• TASK TO CARRY OUT: Exactly retype the opening line of the entries and every line after it, ending with the line that contains "- This document". Skip all pictures.
[DATA RECORDS — start]
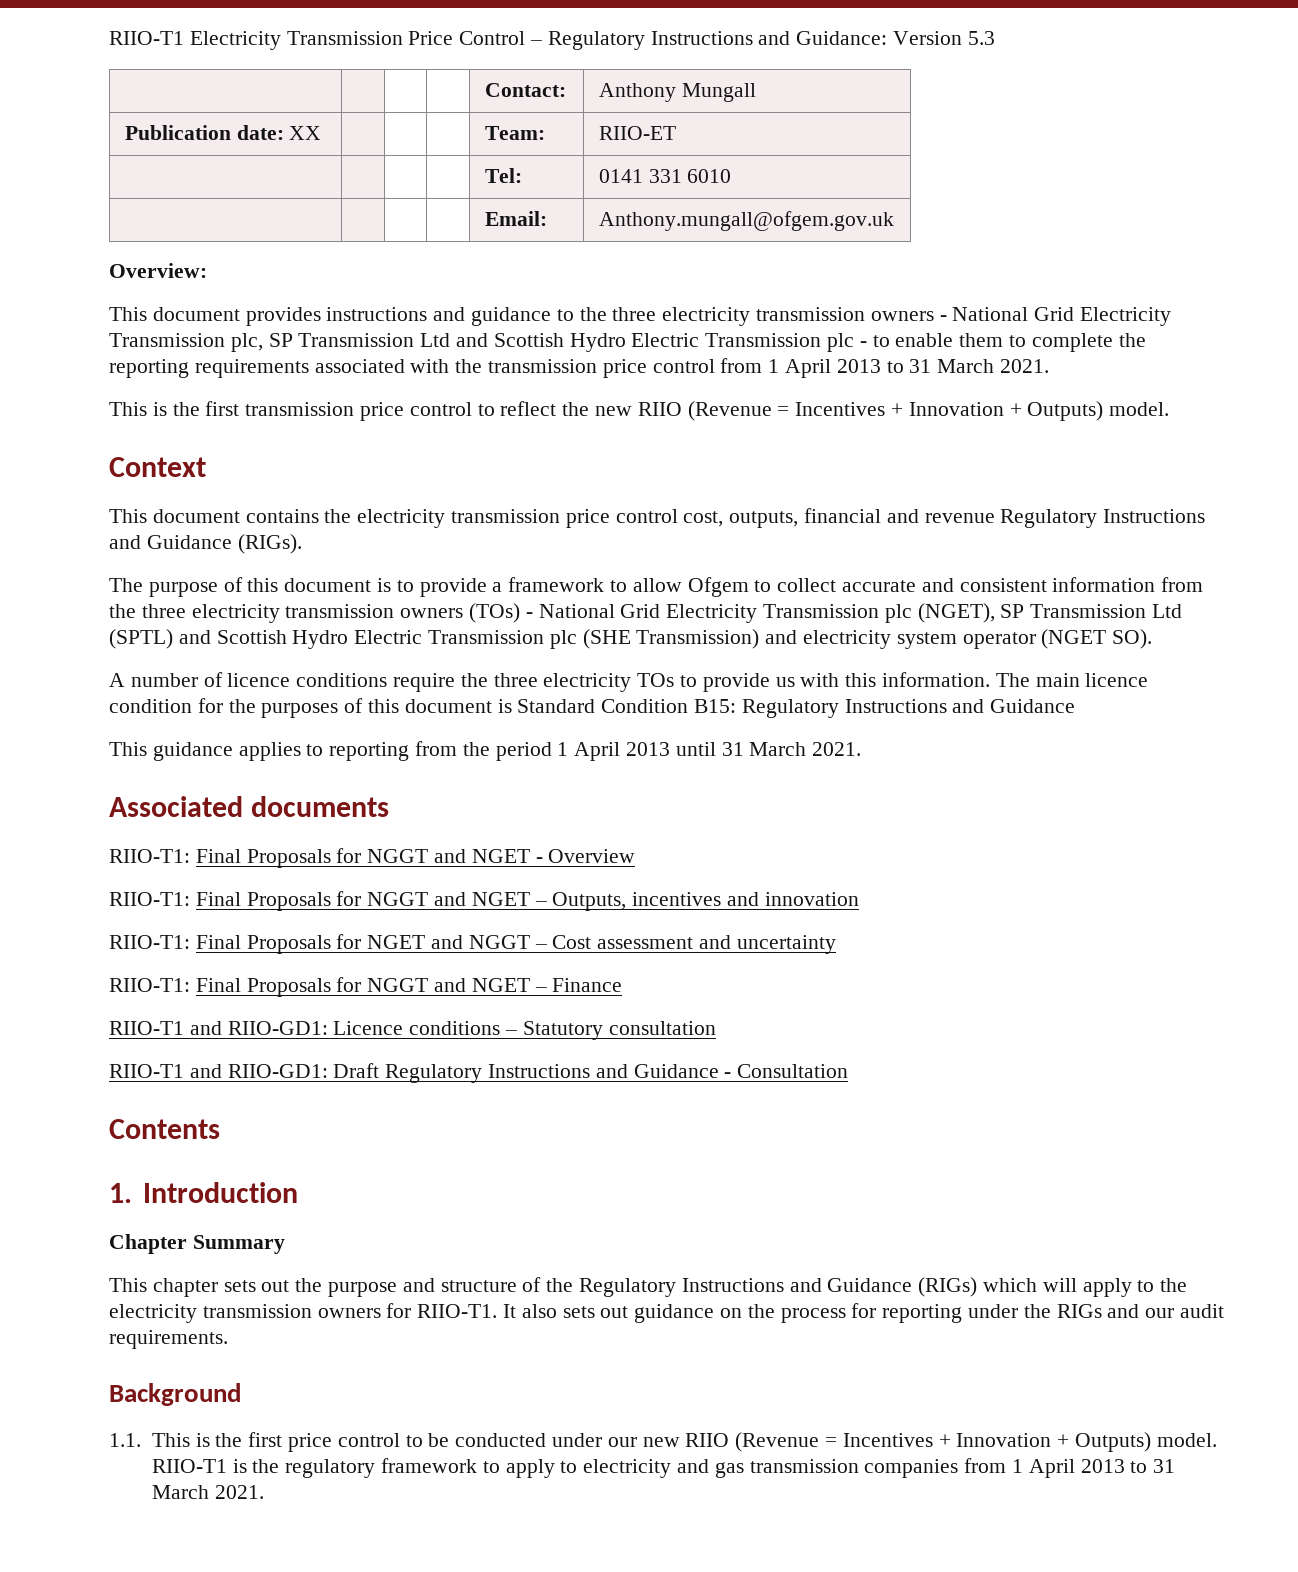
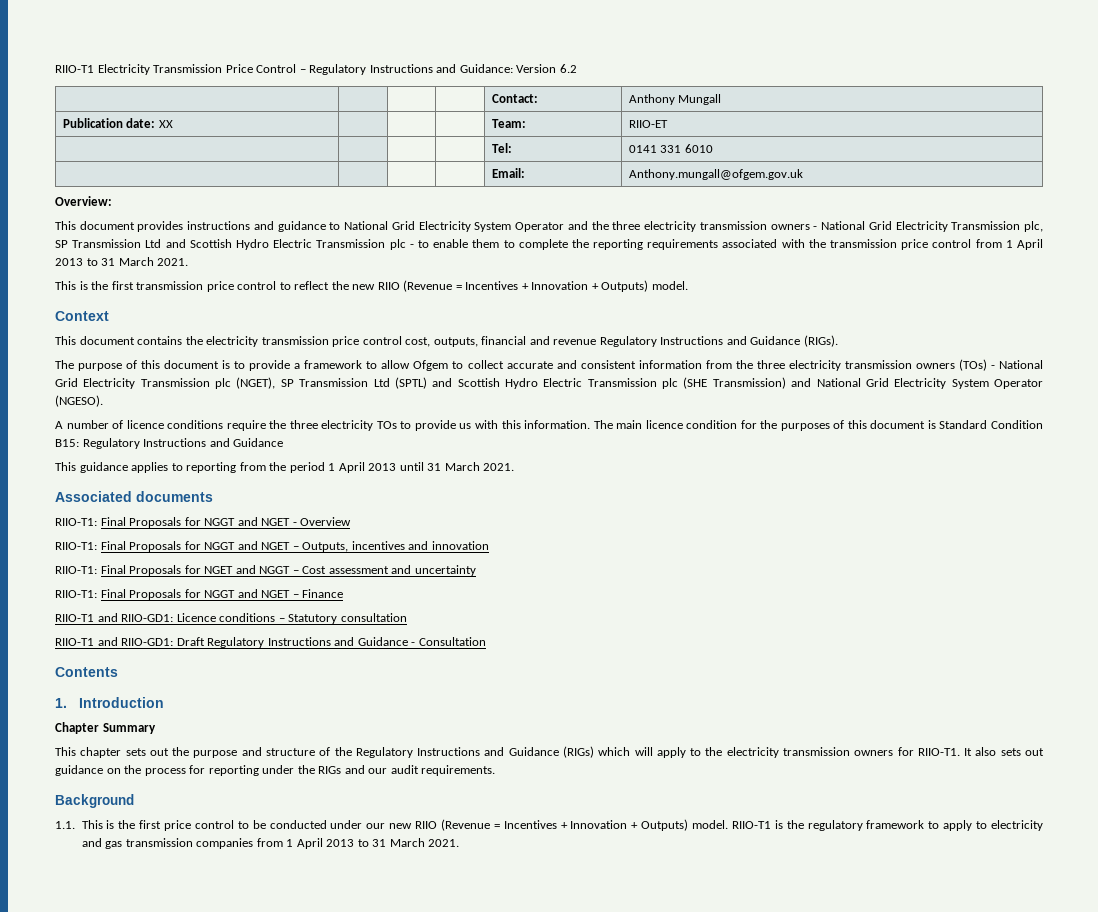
- RIIO-T1 Electricity Transmission Price Control – Regulatory Instructions and Guidance: Version 5.3
+ RIIO-T1 Electricity Transmission Price Control – Regulatory Instructions and Guidance: Version 6.2
- This document provides instructions and guidance to the three electricity transmission owners - National Grid Electricity Transmission plc, SP Transmission Ltd and Scottish Hydro Electric Transmission plc - to enable them to complete the reporting requirements associated with the transmission price control from 1 April 2013 to 31 March 2021.
+ This document provides instructions and guidance to National Grid Electricity System Operator and the three electricity transmission owners - National Grid Electricity Transmission plc, SP Transmission Ltd and Scottish Hydro Electric Transmission plc - to enable them to complete the reporting requirements associated with the transmission price control from 1 April 2013 to 31 March 2021.
- The purpose of this document is to provide a framework to allow Ofgem to collect accurate and consistent information from the three electricity transmission owners (TOs) - National Grid Electricity Transmission plc (NGET), SP Transmission Ltd (SPTL) and Scottish Hydro Electric Transmission plc (SHE Transmission) and electricity system operator (NGET SO).
+ The purpose of this document is to provide a framework to allow Ofgem to collect accurate and consistent information from the three electricity transmission owners (TOs) - National Grid Electricity Transmission plc (NGET), SP Transmission Ltd (SPTL) and Scottish Hydro Electric Transmission plc (SHE Transmission) and National Grid Electricity System Operator (NGESO).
[DATA RECORDS — finish]
• WRITTEN ANSWER:
- RIIO-T1 Electricity Transmission Price Control – Regulatory Instructions and Guidance: Version 5.3
+ RIIO-T1 Electricity Transmission Price Control – Regulatory Instructions and Guidance: Version 6.2
- This document provides instructions and guidance to the three electricity transmission owners - National Grid Electricity Transmission plc, SP Transmission Ltd and Scottish Hydro Electric Transmission plc - to enable them to complete the reporting requirements associated with the transmission price control from 1 April 2013 to 31 March 2021.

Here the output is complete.